The additional CRC (easily changed to whatever message digest one might
prefer) makes a malicious attack far more difficult: the modified file
has to have both the same SHA-1 hash (including the Git header) and 
the same CRC (not including the Git header).  An efficient algorithm to
do both simultaneously does not yet exist.  So, if we could generate a
SHA-1 collision in one second, it would presumably take billions of
seconds (many decades of continuous computation) to generate a SHA-1
hash with the same CRC, and well before a year has elapsed, the original
object should have been in all the repositories, preventing a forged
object from being inserted. Of course, eventually you might need a
real message digest.

The weakness of a CRC as an integrity check is not an issue since it is
never used alone: it's use is more analogous to the few extra bits added
to a data stream when error-detecting codes are used.  I used a CRC in
the initial implementation rather than a message digest because it is
faster, and because the initial goal was to get things to work
correctly.  In any case, the patch does not eliminate any code in which
Git already does a byte-by-byte comparison.  In cases where Git
currently assumes that two objects are the same because the SHA-1 hashes
are the same, the patch compares CRCs as an additional test.

Regarding your [Jeff's] second concern, "how does this alternative
digest have any authority?" there are two things to keep in mind. First,
it is a supplement to the existing digest.  Second, any value of the CRC
that is stored permanently (baring bugs, in my implementation, of
course) is computed locally - when a loose object is created or when a
pack file's index is created.  At no point is a CRC that was obtained
from another repository trusted. While the patch modifies Git so that it
can send CRCs when using the git protocol, these CRCs are never stored,
but are instead used only for cross checks.  If one side or the other
"lies", you get an error.  

To give a concrete example, during a fetch, the git protocol currently
sends "have" messages that contain the SHA-1 hashes of commits.  The
extension allows two CRCs to be sent along with each hash.  If these do
not match the local values (tested only if the local values exist),
something is wrong and you get an error report that the server sends to
the client, but the server never uses these CRCs for any other purpose
and the server never sends its CRCs to the client because of
backwards-compatibility issues. For objects that are transferred, you
end up with a pack file, with index-pack called to build the index (and
with the patch, the corresponding MDS file), but index-pack already does
a byte-by-byte comparison to detect collisions - the comparison is much
faster than the SHA-1 computation index-pack has to do anyway.

Where this helps is when one is using multiple repositories.
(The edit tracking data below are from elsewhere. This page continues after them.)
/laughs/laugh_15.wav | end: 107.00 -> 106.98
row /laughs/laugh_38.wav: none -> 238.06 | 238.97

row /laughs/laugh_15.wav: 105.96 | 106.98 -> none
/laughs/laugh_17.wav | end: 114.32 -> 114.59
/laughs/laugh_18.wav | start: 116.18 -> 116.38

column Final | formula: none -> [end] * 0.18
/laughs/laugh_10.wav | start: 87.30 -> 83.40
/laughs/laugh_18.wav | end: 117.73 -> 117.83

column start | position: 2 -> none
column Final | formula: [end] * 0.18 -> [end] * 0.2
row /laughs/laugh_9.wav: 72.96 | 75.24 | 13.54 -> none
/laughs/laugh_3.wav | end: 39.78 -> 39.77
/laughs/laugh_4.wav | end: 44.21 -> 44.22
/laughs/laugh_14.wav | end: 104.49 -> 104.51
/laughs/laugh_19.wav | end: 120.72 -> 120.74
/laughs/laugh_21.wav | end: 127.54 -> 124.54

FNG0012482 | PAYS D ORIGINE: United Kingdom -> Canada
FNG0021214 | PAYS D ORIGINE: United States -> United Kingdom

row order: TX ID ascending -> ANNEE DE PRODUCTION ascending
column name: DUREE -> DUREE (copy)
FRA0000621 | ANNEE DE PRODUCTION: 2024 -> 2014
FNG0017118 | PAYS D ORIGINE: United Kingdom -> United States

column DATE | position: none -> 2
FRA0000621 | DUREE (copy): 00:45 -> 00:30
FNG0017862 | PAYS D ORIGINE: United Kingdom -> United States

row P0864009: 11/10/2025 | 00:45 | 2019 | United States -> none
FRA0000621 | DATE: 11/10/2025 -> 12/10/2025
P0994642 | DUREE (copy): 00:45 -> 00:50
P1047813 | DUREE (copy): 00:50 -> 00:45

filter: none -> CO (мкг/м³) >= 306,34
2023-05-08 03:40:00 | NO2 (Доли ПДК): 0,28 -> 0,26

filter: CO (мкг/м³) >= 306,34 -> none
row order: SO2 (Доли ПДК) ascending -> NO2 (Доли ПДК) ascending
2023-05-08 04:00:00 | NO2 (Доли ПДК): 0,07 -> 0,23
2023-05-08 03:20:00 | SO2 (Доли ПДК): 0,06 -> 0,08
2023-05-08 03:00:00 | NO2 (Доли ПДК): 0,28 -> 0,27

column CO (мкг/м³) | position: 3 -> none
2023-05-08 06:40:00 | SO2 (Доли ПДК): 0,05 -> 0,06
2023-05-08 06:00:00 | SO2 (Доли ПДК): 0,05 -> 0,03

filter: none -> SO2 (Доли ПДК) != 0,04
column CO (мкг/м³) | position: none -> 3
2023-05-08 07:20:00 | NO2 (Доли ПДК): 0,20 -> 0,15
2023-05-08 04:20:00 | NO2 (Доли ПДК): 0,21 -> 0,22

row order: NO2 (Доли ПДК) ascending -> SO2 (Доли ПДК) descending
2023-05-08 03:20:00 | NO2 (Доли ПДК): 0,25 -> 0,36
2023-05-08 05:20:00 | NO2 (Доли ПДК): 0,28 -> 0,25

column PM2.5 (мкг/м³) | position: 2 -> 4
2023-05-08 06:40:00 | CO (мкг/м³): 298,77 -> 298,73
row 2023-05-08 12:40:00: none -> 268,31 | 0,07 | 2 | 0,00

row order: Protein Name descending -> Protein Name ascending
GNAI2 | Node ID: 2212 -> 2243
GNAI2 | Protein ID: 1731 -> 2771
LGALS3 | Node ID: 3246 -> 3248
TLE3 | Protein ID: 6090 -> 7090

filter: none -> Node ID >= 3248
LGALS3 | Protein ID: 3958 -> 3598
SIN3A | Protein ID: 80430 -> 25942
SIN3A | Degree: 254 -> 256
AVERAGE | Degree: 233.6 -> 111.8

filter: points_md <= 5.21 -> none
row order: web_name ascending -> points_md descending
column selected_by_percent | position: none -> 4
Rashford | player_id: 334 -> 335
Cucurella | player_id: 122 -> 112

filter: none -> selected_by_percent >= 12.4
If you
fetch a commit from repository B, which we'll assume has a forged blob
(different content, but the original SHA-1 hash), and then run fetch
using repository A, which has has the same commit with the original
blob, the forged blob will not be transferred from Server A and the
client will not be notified that there is an inconsistency - the
protocol is "smart" enough to know that the client already has the
commit and assumes there is nothing to do regarding it.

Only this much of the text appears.